• **What the task requires**
Each entry must be returned exactly. None may be omitted.

─── Data to examine

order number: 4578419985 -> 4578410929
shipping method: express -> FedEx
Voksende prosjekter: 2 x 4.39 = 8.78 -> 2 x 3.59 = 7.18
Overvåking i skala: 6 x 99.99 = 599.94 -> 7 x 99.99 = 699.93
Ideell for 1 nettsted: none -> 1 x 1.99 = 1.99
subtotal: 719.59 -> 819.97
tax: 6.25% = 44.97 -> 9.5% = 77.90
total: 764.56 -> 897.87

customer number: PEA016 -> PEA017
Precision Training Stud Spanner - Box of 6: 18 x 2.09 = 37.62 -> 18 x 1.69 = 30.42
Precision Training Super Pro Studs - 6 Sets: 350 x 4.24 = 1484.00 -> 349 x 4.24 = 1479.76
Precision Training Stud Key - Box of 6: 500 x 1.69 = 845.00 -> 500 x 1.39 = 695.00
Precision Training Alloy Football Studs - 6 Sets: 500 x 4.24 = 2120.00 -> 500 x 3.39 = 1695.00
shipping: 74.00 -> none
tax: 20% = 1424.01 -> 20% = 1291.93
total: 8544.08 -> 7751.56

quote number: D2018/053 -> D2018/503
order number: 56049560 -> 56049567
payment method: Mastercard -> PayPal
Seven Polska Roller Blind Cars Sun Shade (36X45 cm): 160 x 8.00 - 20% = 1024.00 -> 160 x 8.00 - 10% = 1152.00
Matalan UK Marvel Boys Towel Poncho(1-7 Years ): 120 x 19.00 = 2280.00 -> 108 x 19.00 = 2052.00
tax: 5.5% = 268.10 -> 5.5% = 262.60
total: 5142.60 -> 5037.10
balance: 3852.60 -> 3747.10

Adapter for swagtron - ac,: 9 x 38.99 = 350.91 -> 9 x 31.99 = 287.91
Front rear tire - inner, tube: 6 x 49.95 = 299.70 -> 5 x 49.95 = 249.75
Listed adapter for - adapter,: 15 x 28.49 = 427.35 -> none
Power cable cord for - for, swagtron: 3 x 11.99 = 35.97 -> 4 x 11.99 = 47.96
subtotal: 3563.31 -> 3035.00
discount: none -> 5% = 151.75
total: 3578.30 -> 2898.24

──────

• **Output**
order number: 4578419985 -> 4578410929
shipping method: express -> FedEx
Voksende prosjekter: 2 x 4.39 = 8.78 -> 2 x 3.59 = 7.18
Overvåking i skala: 6 x 99.99 = 599.94 -> 7 x 99.99 = 699.93
Ideell for 1 nettsted: none -> 1 x 1.99 = 1.99
subtotal: 719.59 -> 819.97
tax: 6.25% = 44.97 -> 9.5% = 77.90
total: 764.56 -> 897.87

customer number: PEA016 -> PEA017
Precision Training Stud Spanner - Box of 6: 18 x 2.09 = 37.62 -> 18 x 1.69 = 30.42
Precision Training Super Pro Studs - 6 Sets: 350 x 4.24 = 1484.00 -> 349 x 4.24 = 1479.76
Precision Training Stud Key - Box of 6: 500 x 1.69 = 845.00 -> 500 x 1.39 = 695.00
Precision Training Alloy Football Studs - 6 Sets: 500 x 4.24 = 2120.00 -> 500 x 3.39 = 1695.00
shipping: 74.00 -> none
tax: 20% = 1424.01 -> 20% = 1291.93
total: 8544.08 -> 7751.56

quote number: D2018/053 -> D2018/503
order number: 56049560 -> 56049567
payment method: Mastercard -> PayPal
Seven Polska Roller Blind Cars Sun Shade (36X45 cm): 160 x 8.00 - 20% = 1024.00 -> 160 x 8.00 - 10% = 1152.00
Matalan UK Marvel Boys Towel Poncho(1-7 Years ): 120 x 19.00 = 2280.00 -> 108 x 19.00 = 2052.00
tax: 5.5% = 268.10 -> 5.5% = 262.60
total: 5142.60 -> 5037.10
balance: 3852.60 -> 3747.10

Adapter for swagtron - ac,: 9 x 38.99 = 350.91 -> 9 x 31.99 = 287.91
Front rear tire - inner, tube: 6 x 49.95 = 299.70 -> 5 x 49.95 = 249.75
Listed adapter for - adapter,: 15 x 28.49 = 427.35 -> none
Power cable cord for - for, swagtron: 3 x 11.99 = 35.97 -> 4 x 11.99 = 47.96
subtotal: 3563.31 -> 3035.00
discount: none -> 5% = 151.75
total: 3578.30 -> 2898.24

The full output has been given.